The hon. Gentleman makes an important point. As we have frequently said, local people are one of the best weapons in helping to fight crime. It is precisely to give local people the confidence to report crimes to the police that, working alongside ACPO, we are pleased that the policing pledge, which provides monthly local information, monthly opportunities to feed in concerns, and much better communication between neighbourhood policing teams and local people, will be in place across the country by the end of the year. That will help to ensure that local people know that they can and should play their part in tackling local crime and antisocial behaviour.
I share my hon. Friend’s concerns about the sort of irresponsible promotions that she outlined, which is why, having commissioned KPMG to look at how the industry was fulfilling its responsibilities under a voluntary code, it became clear that in some cases those responsibilities were not being fulfilled, so we are now proposing to introduce in the policing and crime Bill the ability to provide a mandatory code, which would outlaw precisely the type of irresponsible promotion that she outlined.

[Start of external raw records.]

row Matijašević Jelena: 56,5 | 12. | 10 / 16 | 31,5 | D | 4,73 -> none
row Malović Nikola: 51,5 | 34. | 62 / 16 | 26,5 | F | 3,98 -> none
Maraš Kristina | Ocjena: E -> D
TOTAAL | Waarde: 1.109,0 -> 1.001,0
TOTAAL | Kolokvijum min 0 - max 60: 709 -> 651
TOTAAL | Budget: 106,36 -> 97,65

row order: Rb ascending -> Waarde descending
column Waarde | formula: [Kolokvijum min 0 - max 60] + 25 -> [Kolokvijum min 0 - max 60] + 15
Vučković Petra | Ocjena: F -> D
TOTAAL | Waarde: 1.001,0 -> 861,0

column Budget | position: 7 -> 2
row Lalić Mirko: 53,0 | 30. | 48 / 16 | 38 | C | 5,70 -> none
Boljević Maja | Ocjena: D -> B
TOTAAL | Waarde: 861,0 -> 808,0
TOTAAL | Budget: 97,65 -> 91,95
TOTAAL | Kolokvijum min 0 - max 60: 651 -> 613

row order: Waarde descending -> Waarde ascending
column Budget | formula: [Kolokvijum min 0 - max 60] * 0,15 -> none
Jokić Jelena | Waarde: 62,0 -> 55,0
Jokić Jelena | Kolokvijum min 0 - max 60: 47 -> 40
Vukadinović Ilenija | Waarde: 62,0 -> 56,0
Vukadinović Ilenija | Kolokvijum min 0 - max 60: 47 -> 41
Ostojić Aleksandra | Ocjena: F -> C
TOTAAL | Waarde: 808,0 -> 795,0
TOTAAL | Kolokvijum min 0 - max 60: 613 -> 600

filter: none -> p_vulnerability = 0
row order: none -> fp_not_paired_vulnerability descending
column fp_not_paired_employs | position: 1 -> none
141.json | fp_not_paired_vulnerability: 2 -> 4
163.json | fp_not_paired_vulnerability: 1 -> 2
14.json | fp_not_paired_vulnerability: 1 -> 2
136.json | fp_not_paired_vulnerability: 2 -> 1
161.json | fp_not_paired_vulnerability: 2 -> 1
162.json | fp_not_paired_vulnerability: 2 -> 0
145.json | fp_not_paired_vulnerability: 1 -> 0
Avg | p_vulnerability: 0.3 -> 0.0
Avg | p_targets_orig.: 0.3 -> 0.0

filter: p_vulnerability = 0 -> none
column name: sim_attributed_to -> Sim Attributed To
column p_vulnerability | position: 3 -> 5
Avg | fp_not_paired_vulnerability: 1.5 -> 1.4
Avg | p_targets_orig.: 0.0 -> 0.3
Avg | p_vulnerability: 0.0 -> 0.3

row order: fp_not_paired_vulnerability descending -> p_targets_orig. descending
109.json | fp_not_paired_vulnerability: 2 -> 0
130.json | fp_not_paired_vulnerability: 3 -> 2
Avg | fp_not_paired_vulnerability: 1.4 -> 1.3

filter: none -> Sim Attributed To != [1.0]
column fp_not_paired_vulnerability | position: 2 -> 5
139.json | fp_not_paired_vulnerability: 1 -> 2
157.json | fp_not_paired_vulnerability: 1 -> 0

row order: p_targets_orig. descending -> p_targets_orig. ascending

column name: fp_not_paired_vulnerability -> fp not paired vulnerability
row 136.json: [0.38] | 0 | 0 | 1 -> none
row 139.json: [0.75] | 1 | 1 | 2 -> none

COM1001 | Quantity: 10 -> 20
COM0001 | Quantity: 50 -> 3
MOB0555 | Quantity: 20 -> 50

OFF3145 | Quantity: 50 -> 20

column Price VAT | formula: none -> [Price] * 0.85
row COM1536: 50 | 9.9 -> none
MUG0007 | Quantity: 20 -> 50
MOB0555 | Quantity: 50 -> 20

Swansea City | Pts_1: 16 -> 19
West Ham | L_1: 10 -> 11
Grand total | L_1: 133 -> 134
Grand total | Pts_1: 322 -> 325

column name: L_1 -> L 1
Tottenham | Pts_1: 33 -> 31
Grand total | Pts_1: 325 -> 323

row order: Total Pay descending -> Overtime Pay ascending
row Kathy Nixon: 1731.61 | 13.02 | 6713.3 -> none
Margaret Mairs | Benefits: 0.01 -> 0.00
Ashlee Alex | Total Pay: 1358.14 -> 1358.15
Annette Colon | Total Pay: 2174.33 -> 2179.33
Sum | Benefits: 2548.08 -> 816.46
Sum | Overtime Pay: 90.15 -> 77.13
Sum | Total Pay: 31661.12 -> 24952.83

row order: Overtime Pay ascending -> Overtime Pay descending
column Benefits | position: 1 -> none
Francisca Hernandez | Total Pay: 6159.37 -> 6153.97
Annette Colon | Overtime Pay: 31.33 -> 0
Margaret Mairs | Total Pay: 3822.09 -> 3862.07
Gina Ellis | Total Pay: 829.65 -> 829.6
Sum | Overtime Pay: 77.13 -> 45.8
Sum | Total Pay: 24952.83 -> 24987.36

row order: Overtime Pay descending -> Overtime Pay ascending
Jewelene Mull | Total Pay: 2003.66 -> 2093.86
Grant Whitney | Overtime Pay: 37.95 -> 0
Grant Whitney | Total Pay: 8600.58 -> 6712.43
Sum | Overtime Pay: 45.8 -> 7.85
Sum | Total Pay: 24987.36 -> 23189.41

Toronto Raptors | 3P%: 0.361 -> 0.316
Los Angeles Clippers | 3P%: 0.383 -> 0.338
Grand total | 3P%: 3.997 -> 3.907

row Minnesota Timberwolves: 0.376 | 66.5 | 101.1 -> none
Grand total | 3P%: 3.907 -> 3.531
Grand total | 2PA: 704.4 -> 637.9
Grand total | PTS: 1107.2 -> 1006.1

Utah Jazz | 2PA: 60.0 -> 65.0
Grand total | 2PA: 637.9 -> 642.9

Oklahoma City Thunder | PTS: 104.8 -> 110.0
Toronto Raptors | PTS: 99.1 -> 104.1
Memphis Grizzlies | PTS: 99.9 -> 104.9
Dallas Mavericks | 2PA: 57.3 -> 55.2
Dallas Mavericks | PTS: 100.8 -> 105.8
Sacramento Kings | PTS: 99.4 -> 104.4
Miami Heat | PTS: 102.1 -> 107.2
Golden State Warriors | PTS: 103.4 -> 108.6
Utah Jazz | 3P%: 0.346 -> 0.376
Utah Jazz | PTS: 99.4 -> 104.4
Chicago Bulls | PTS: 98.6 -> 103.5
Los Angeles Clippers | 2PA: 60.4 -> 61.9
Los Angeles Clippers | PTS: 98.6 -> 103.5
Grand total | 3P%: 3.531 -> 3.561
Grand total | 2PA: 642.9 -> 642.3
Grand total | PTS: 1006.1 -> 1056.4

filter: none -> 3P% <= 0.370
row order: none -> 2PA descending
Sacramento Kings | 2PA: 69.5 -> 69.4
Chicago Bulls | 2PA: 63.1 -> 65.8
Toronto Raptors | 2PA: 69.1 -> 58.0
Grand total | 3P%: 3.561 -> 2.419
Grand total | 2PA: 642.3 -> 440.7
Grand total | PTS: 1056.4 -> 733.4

The hon. Gentleman has raised this issue with me on a number of occasions, and what is happening in his constituency is absolutely deplorable, as is the inability of the law—not the police—to tackle that problem and deal with it. If it would be helpful to have a further meeting to discuss with officials what further action we might take to try to bring an end to that totally unsatisfactory situation with the cannabis café in his constituency, I am perfectly happy to have one. Where the law needs to be changed, that should be looked at, and it should be changed.
Returning to the issue of Kingsnorth policing, I thank the Minister both for what he has just said and for the letter that he wrote to me. However, in the light of the new information available to the House, would he care to revise his conclusion that the policing of Kingsnorth was proportionate and appropriate, especially as we also know that large numbers of protesters were injured at the hands of the police, especially by batons?
I have apologised to the hon. Gentleman for that, and as he quite rightly said, I have written to him. I think it would be best for me to wait for the NPIA report on what happened at Kingsnorth, and to review it with the ACPO representative responsible for public order to see what lessons can be learned. I would then be happy to share those conclusions with the hon. Gentleman.
DNA and fingerprints play an invaluable role in fighting crime. We are carefully considering how best to give effect to the recent judgment of the European Court of Human Rights, but I remind the House that in 2007-08 there were more than 37,000 crimes with a DNA match, 363 homicides and 540 rapes. We will not rush to judgment, and we will not be rushed, either.